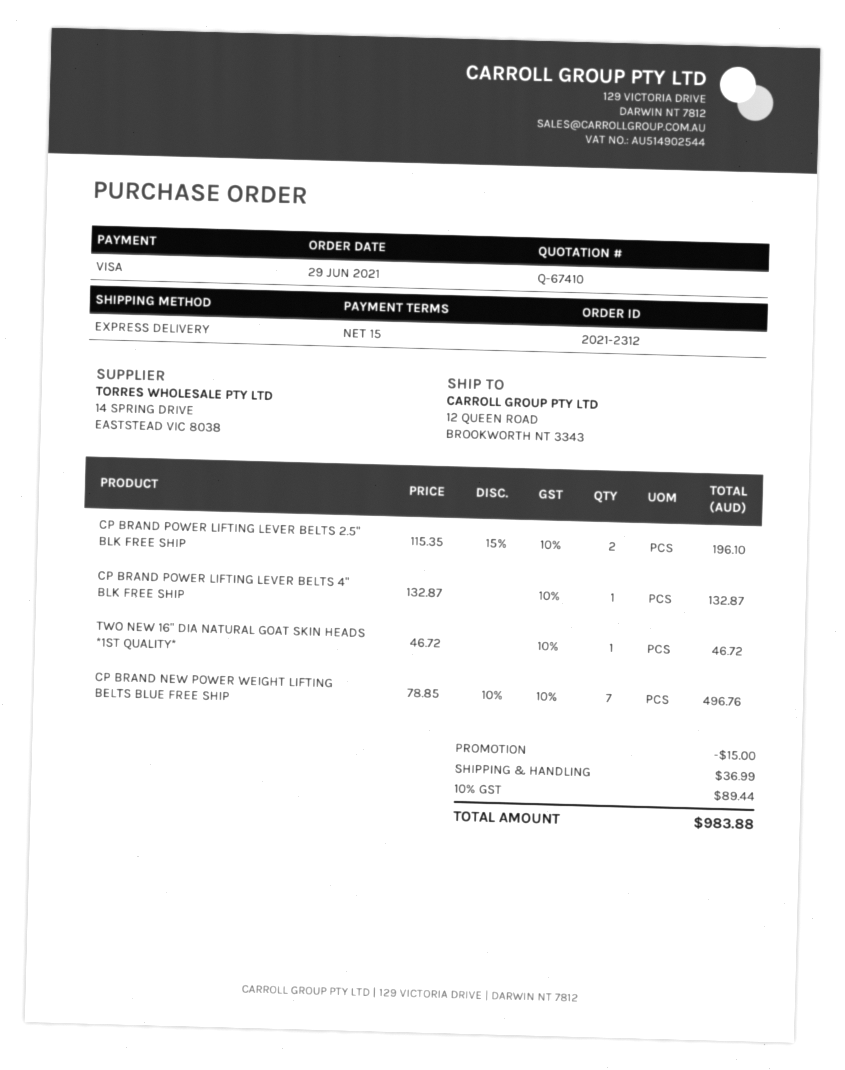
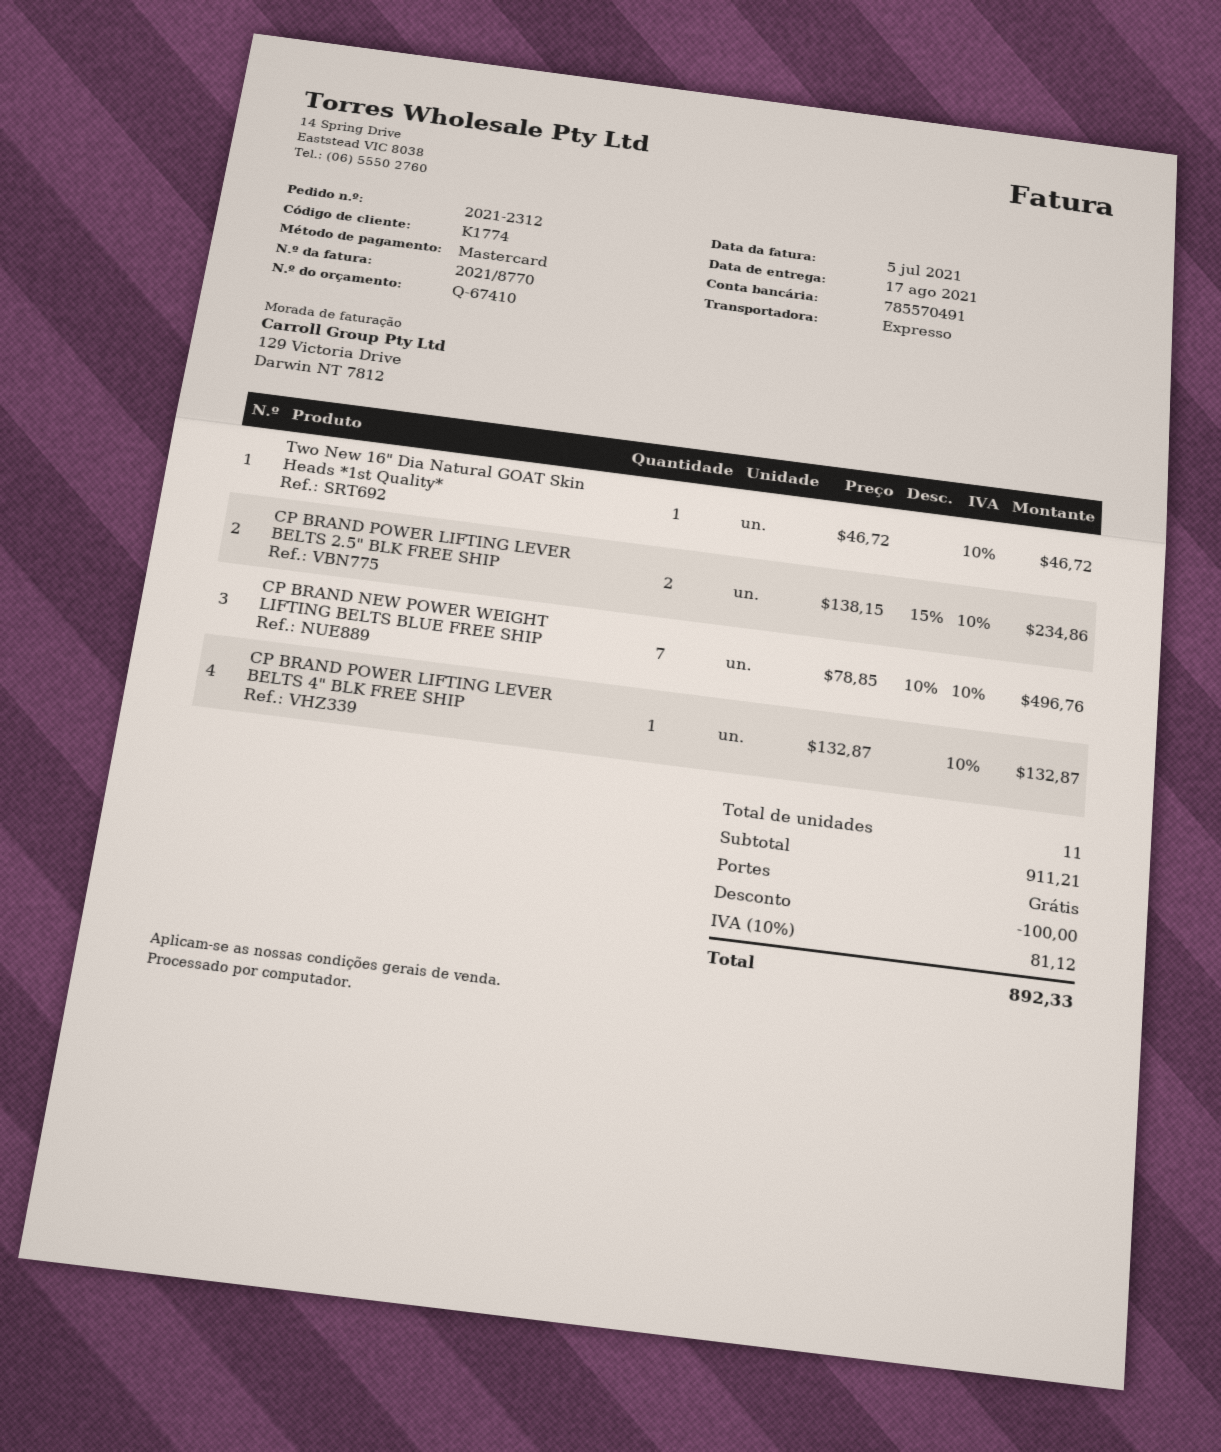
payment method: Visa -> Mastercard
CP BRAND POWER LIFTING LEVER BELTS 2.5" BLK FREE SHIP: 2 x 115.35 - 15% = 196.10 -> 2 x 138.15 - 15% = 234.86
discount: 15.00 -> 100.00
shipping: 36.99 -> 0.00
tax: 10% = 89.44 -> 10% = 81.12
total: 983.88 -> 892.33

--

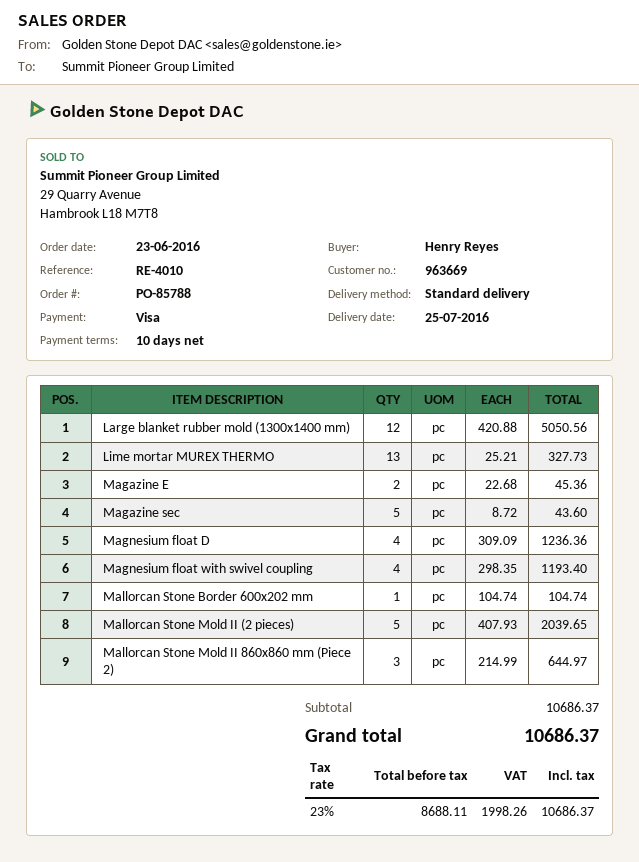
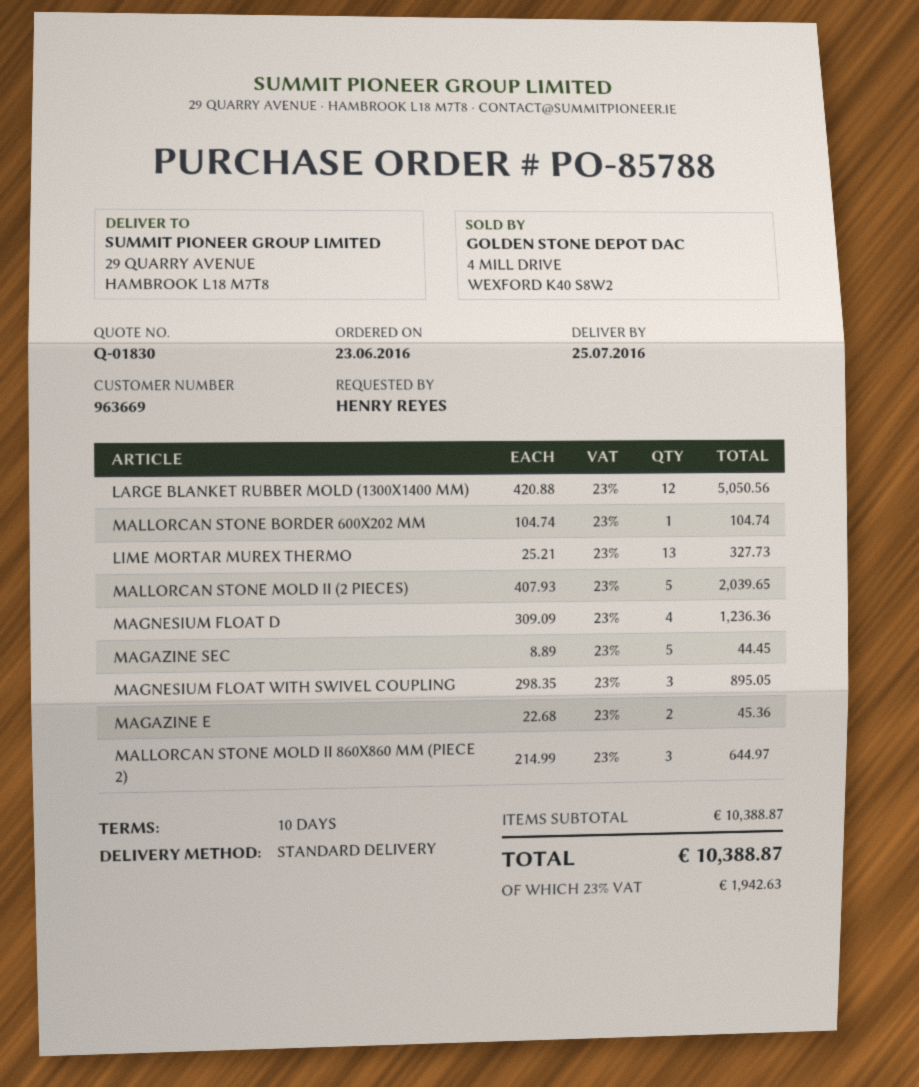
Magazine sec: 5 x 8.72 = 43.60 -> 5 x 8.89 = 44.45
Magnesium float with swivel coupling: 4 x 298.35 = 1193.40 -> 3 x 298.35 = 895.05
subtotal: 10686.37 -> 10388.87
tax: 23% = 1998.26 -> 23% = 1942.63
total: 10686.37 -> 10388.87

Assignment
Give back, word for word, only the lines above from the line holding "payment method: Visa -> Mastercard" to the line holding "total: 983.88 -> 892.33", both included.

Solution to the exercise
payment method: Visa -> Mastercard
CP BRAND POWER LIFTING LEVER BELTS 2.5" BLK FREE SHIP: 2 x 115.35 - 15% = 196.10 -> 2 x 138.15 - 15% = 234.86
discount: 15.00 -> 100.00
shipping: 36.99 -> 0.00
tax: 10% = 89.44 -> 10% = 81.12
total: 983.88 -> 892.33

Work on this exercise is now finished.